Elizabeth Warren Bypasses Bernie Sanders' Handshake for 'Awkward' Chat After the Debate

Well that was “awkward” — at least according to Tom Steyer.

After Tuesday night’s Democratic debate, Sen. Elizabeth Warren shook hands with fellow candidates Steyer and former Vice President Joe Biden. But then things got unusual: She headed toward Sen. Bernie Sanders but bypassed his outreached hand and instead engaged in a quick conversation that was caught on camera — and looked a bit tense.

What exactly was said remains unclear, but the interaction came after days of rising tensions between the campaigns in the final weeks before primary voting begins.
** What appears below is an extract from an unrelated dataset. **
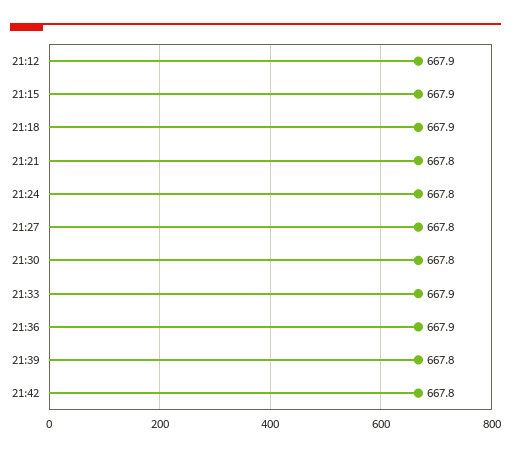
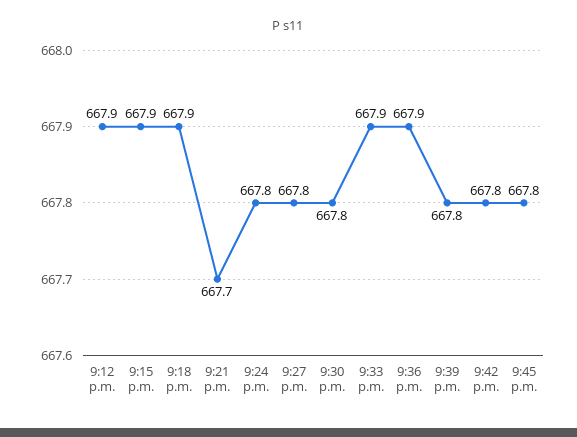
21:21: 667.8 -> 667.7
9:45 p.m.: none -> 667.8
Sanders and Warren, longtime friends, share many progressive values and are seen as competing over similar groups of voters.

On Monday, Warren said that Sanders once told her in a private meeting that he thought a woman couldn’t win in 2020 against President Donald Trump, which Sanders has vigorously denied.

After the debate, Steyer was asked by CNN what occurred between the two senators since he walked into the middle of it. He demurred.

“I was just going up to say ‘good night Sen. Sanders’ and I felt like, okay, there’s something going on here. Good night, I’m out of here,” Steyer told Anderson Cooper. “I really wasn’t listening. They were talking about getting together or something. I really didn’t listen. I really — it was one of those awkward moments where I felt like, you know, I need to move on as fast as possible.”

The Warren campaign is not commenting.

Sanders’ campaign did not respond to a request for comment from PEOPLE but his campaign manager, Faiz Shakir, told The Washington Post that Warren “came to raise a concern, and he said let’s talk about that later.”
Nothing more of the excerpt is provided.